-- Data excerpts --

[Start of section]

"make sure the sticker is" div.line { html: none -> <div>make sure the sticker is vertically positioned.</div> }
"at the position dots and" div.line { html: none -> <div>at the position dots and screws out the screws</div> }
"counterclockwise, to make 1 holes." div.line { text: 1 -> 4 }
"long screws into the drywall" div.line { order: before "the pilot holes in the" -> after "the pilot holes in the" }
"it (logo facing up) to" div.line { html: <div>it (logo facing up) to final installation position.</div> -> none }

[End of section]
[Start of section]

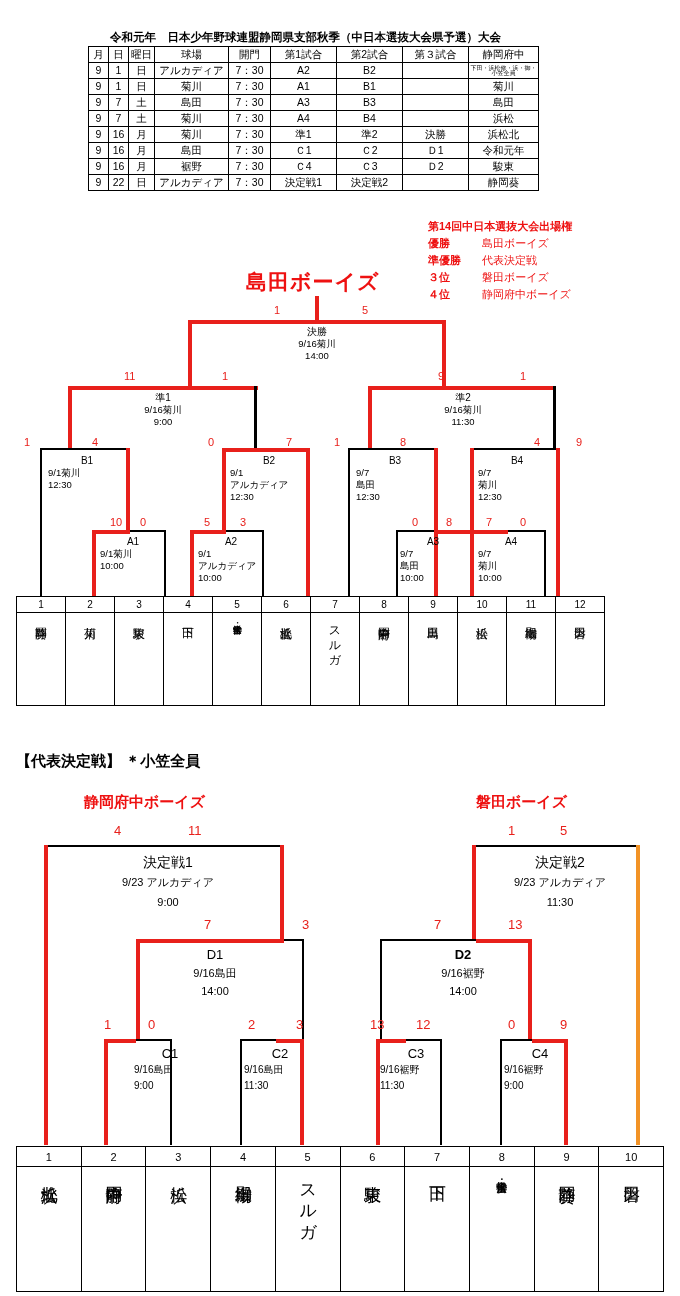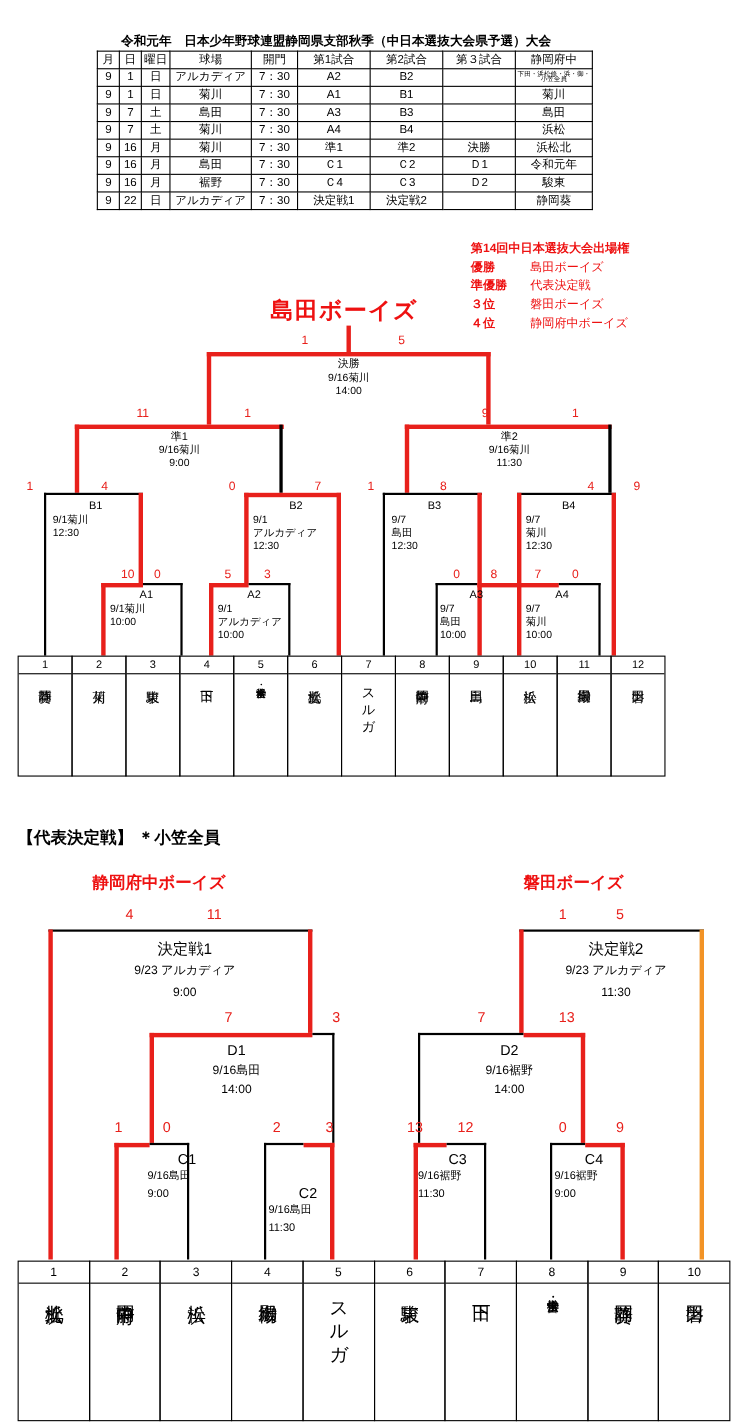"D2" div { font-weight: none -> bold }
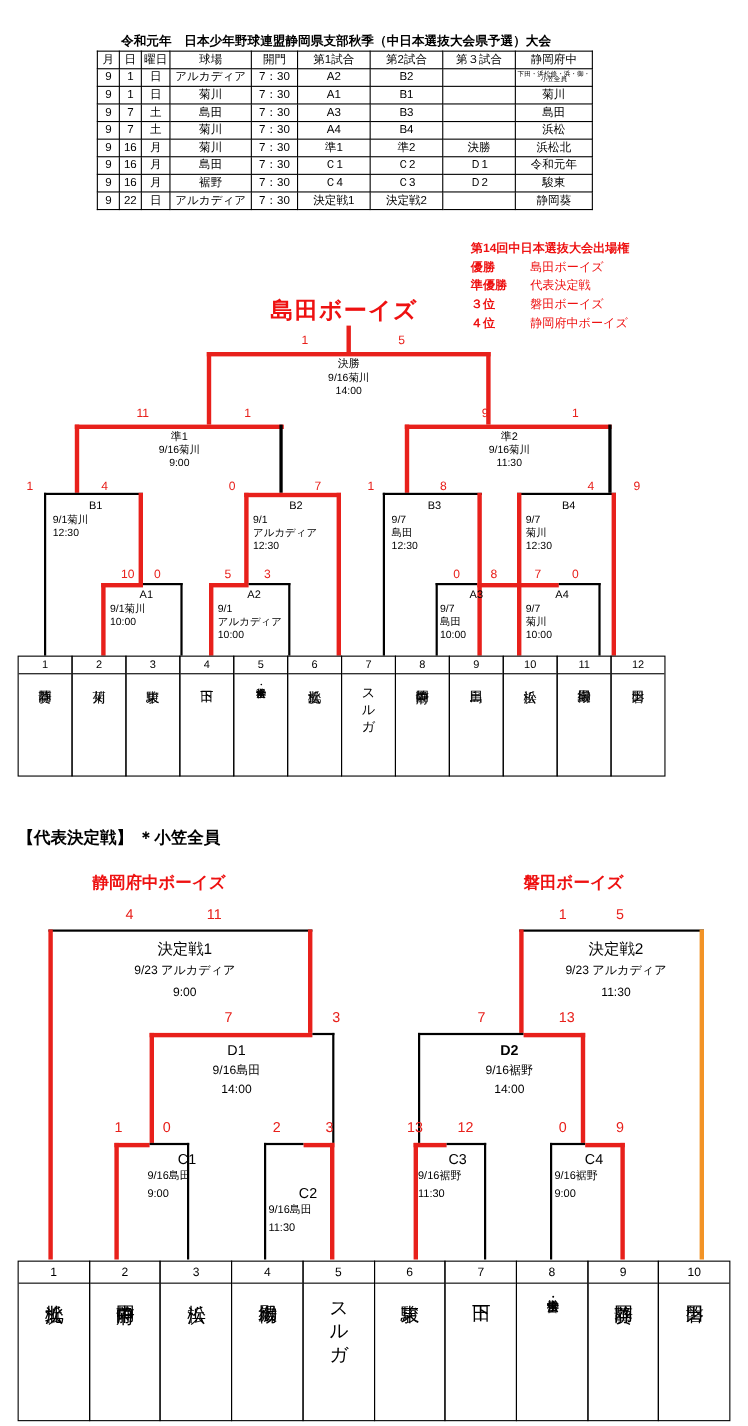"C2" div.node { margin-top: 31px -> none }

[End of section]

-- Task requirements --
Whenever a line of the records holds the string "make", pick it out and copy it.

-- Response below --
"make sure the sticker is" div.line { html: none -> <div>make sure the sticker is vertically positioned.</div> }
"counterclockwise, to make 1 holes." div.line { text: 1 -> 4 }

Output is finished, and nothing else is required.